Так и вышло, что Снодди отказался от этого случая, и Хислоп взял его на себя. Камерон, который ненавидел скандалы, предпочел бы держать ситуацию в тайне, но Снодди раззвонил на весь мир о полученном оскорблении. Энни Динс указала ему на дверь лишь за то, что он выполнил свой священный долг. Этот выскочка Хислоп был не лучше шарлатана. Он прикончит бедного Динса раньше, чем тот умрет собственной смертью. Эти фокусы Хислопа разве что самую малость не дотягивают до убийства.

Эта история стала предметом бурных городских сплетен. И многие считали, что со Снодди плохо обошлись. Действительно, по мере того как шло время, рос и настрой против молодого доктора Хислопа, то бишь скрытая ядовитая неприязнь. Он ничего не сообщал о лечении своего пациента, и это порождало слухи, что ему есть что скрывать.

Он чувствовал враждебность маленькой общины, но продолжал высоко держать голову и хранить мрачное молчание.

Даже с Камероном он молчал, не обращая внимания на вопросительные взгляды, которые тот время от времени бросал на него. Он один взял на себя всю ответственность.

А потом в ясный ноябрьский день он спросил Камерона, не может ли отлучиться на какой-то час.

Камерон кивнул:

– С какой целью?

– Хочу прогуляться по городу с одним своим другом, – ответил Хислоп и ушел, не сказав больше ни слова.

В тот же день, когда Камерон возился в саду, калитка распахнулась и на дорожке показались двое мужчин. Он выпрямился и смотрел, как они приближаются.

– Ну, – как ни в чем не бывало сказал Хислоп, – вот и ваш садовник вернулся.

Это был Алекс, прежний Алекс, худощавый и крепкий, со знакомой застенчивой улыбкой.

– Как поживаешь, парень? – спросил Камерон.

– Я в порядке, – смущенно сказал Алекс. – Только вот рука…

– Понимаете, Алексу пожали руку человек пятьсот, – невозмутимо пояснил Хислоп. – Пока мы шли по городу.

Затем к стоящим присоединился Джейми – от природы замкнутый и серьезный, тут он не мог сдержать неуемного ликования.

– Пятьсот! – воскликнул он, обратив к Камерону свое лицо, на котором были написаны волнение и восторг. – Да по-моему, больше пяти тысяч. Какой день! Я следовал за ними прямо от железной дороги по Хай-стрит, мимо перекрестка, вниз по Черч-стрит. Надо было видеть эту толпу – эти лица. На углу Колледж-стрит они наткнулись на Снодди. О, земля моих отцов! – завопил Джейми. – Вам стоило бы посмотреть, какой у него был вид! О, мой Создатель, Снодди чуть не упал замертво! – И Джейми загоготал.

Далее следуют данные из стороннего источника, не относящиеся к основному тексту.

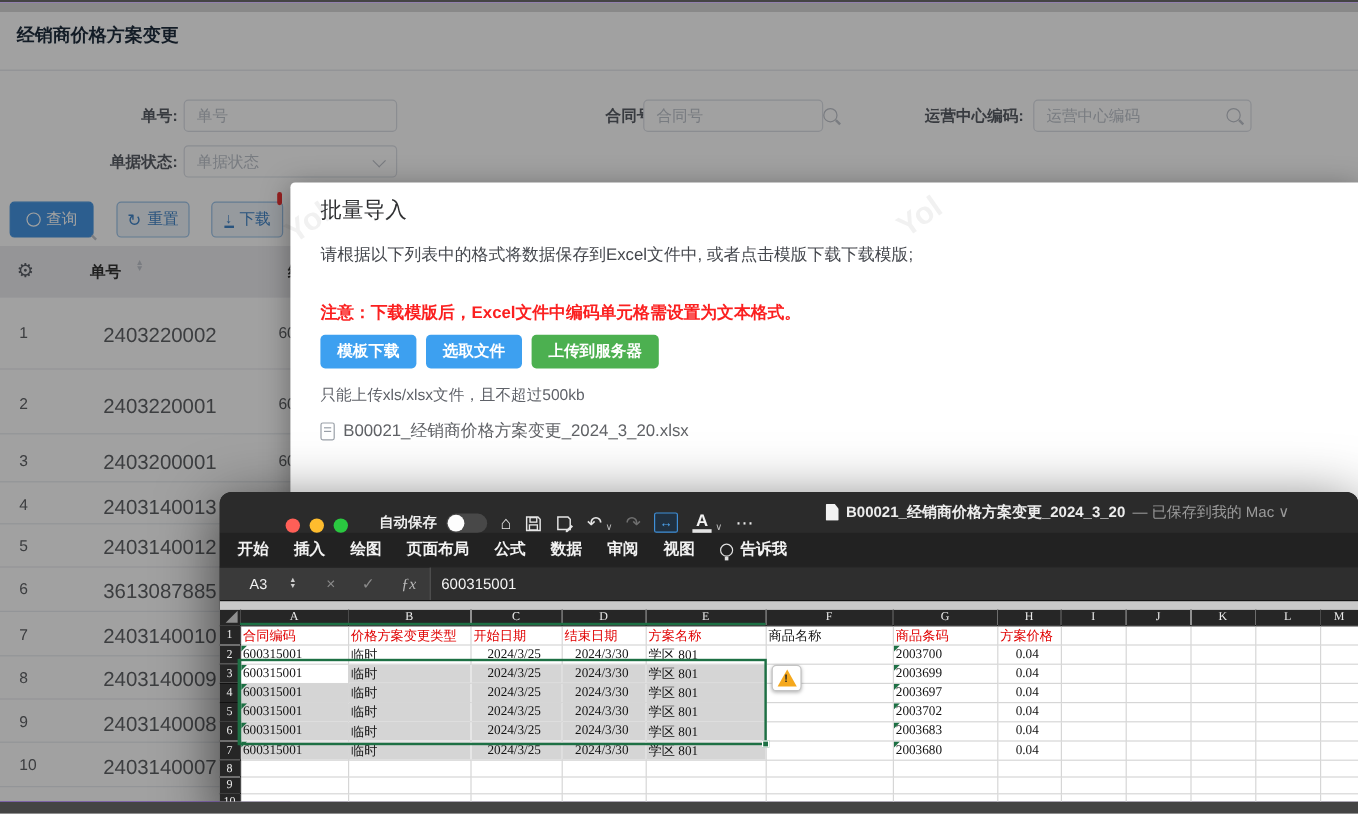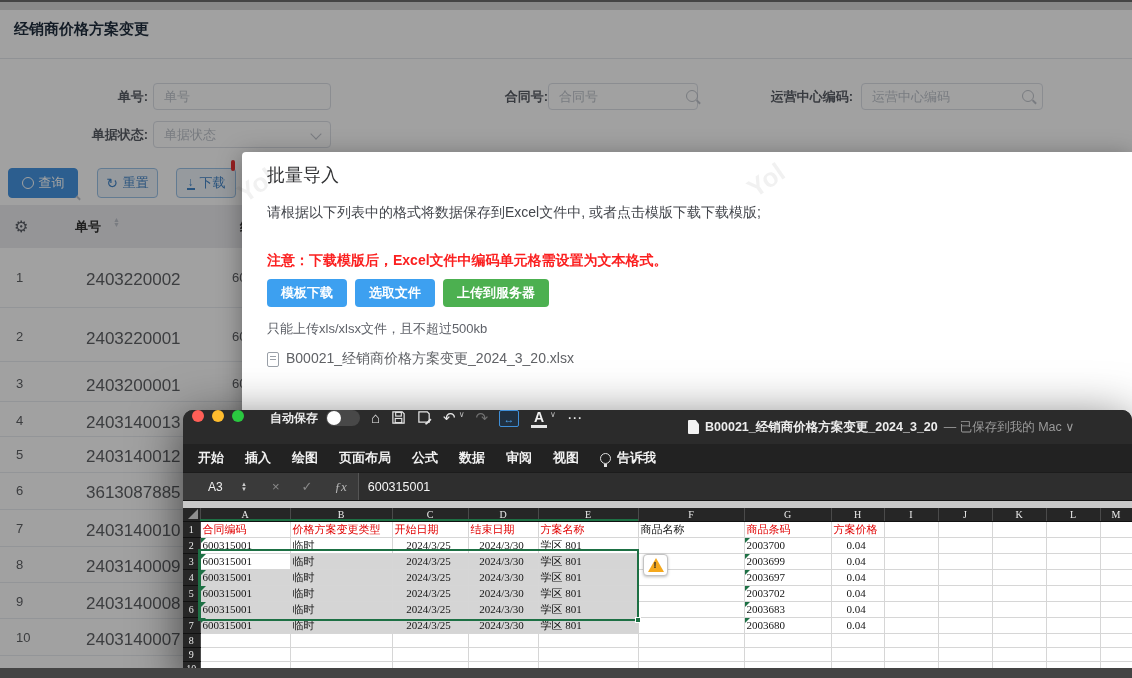--- a/index.html
+++ b/index.html
@@ -118,7 +118,7 @@
     <input class="f-input" style="left: 153px; top: 81px;" placeholder="单号">
 
     <div class="f-label" style="left:428px;top:81px;">合同号:</div>
-    <input class="f-input" style="left: 548px; top: 81px; width: 150px;" placeholder="合同号">
+    <input class="f-input" style="left: 536px; top: 81px; width: 150px;" placeholder="合同号">
     <span class="search-ico" style="left:686px;top:88px;"></span>
 
     <div class="f-label" style="left:733px;top:81px;">运营中心编码:</div>

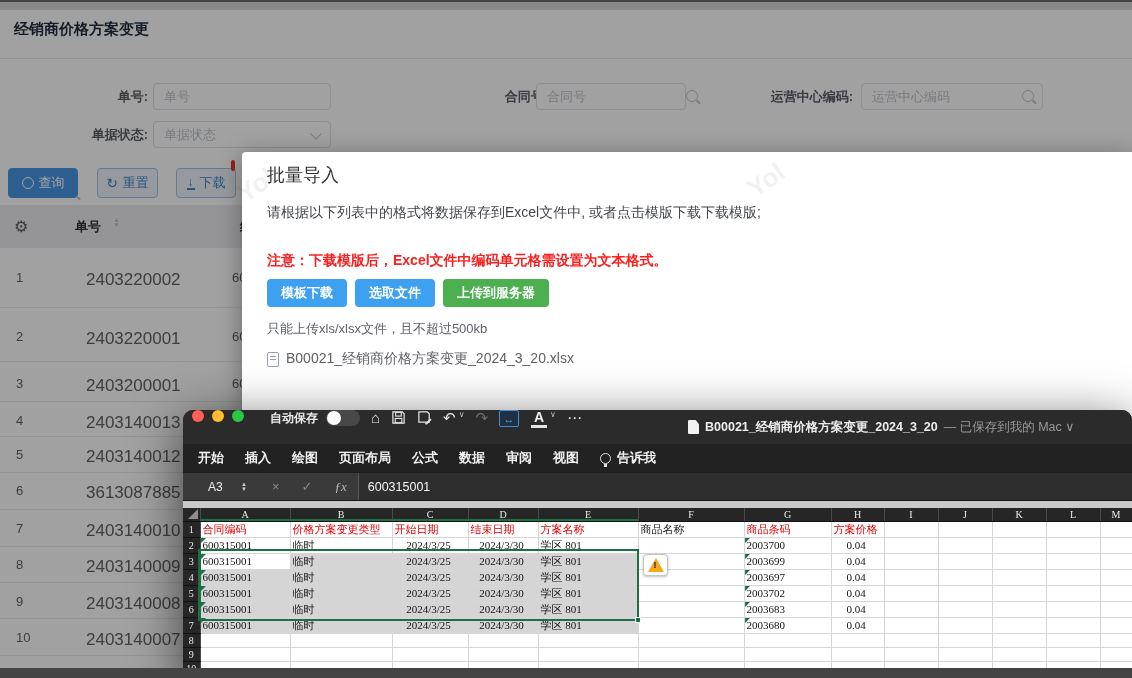--- a/index.html
+++ b/index.html
@@ -52,7 +52,7 @@
 
   
   .excel { position:absolute; left:183px; top:408px; width:949px; height:270px; z-index:4; border-radius:10px 10px 0 0; overflow:hidden; box-shadow:0 10px 50px rgba(0,0,0,.6); background:#262626; }
-  .x-titlebar { position:relative; height:34px; background:#2b2b2b; display:flex; align-items:flex-start; }
+  .x-titlebar { position:relative; height:34px; background:#2b2b2b; display:flex; align-items:flex-end;padding-left:46px; }
   .light { width:12px; height:12px; border-radius:50%; margin-left:8px; }
   .light:first-child { margin-left:9px; }
   .x-autosave { margin-left:26px; color:#ededed; font-size:12px; font-weight:bold; }

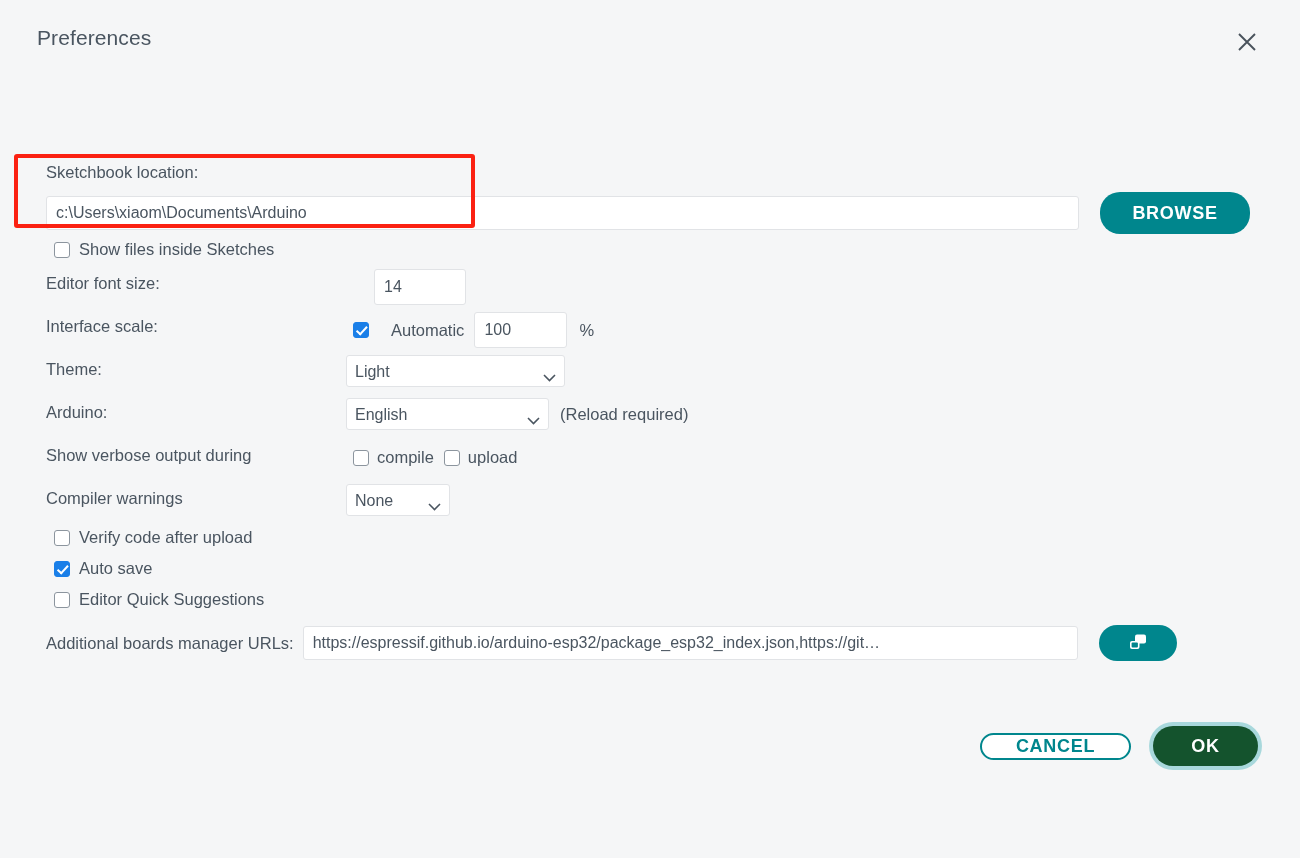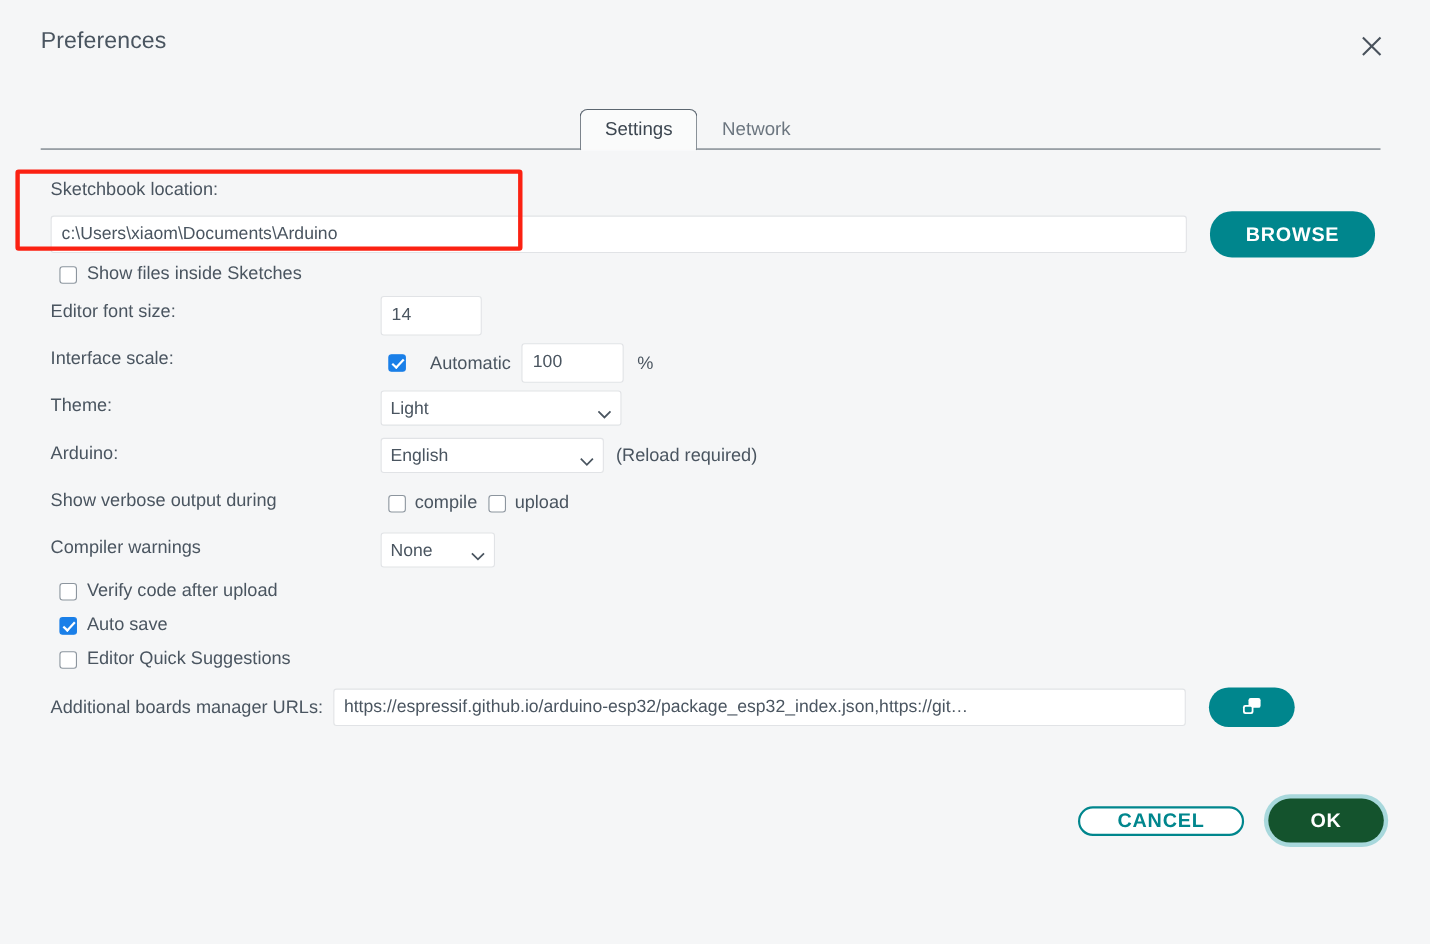--- a/index.html
+++ b/index.html
@@ -218,17 +218,6 @@
     </span>
   </div>
 
-  <div class="tabbar">
-    <div class="tab-underline"></div>
-    <div class="tabs">
-      <div class="tab active">
-        <span>Settings</span>
-      </div>
-      <div class="tab">
-        <span>Network</span>
-      </div>
-    </div>
-  </div>
 
   <div class="content">
 

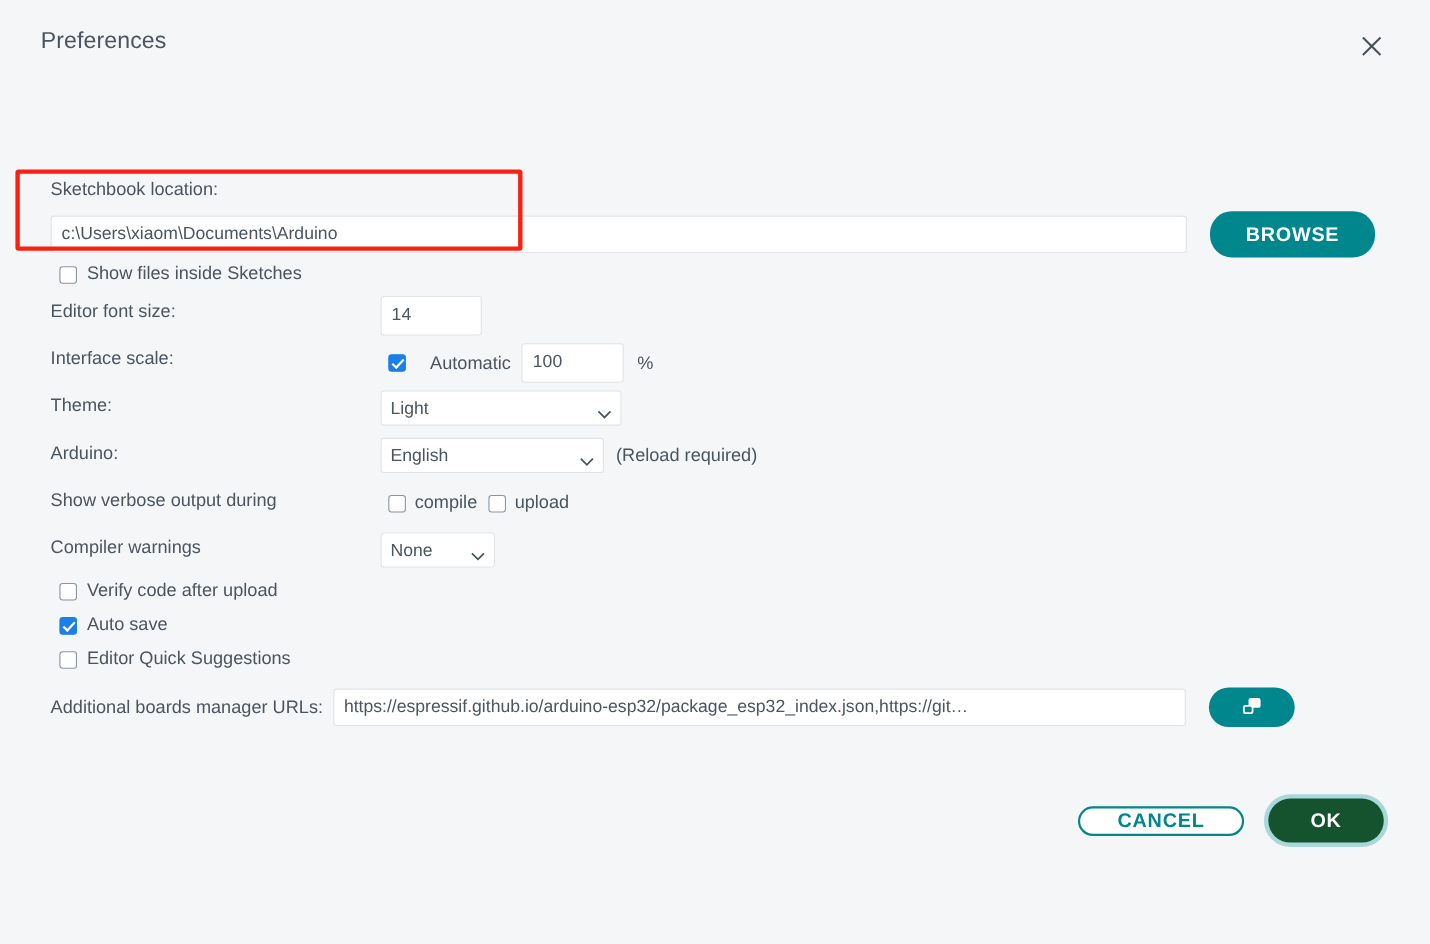--- a/index.html
+++ b/index.html
@@ -239,7 +239,7 @@
       <span class="lbl">Editor font size:</span>
     </div>
     <div class="row" style="left:346px; top:119px;">
-      <input class="txt" style="width: 92px; height: 36px; line-height: 34px;" value="14">
+      <input class="txt" style="width: 92px; height: 36px; line-height: 34px; margin-left: 28px;" value="14">
     </div>
 
     <div class="row" style="left:46px; top:167px;">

– Иди, Джейми, – сказал Камерон, еле сдерживаясь, чтобы тоже не засмеяться. – Иди и скажи Джанет напоить Алекса чаем.

Когда они ушли, Камерон взял молодого доктора под руку.

Вот оно, подумал Хислоп. Это был момент – великий момент, когда Камерон должен был сказать ему похвальное слово.

Однако, пока они шли к дому, единственным, что сказал Камерон, было:

– Слава тебе господи, следующим летом у меня будет герань.

Но его голос прозвучал на редкость дружелюбно.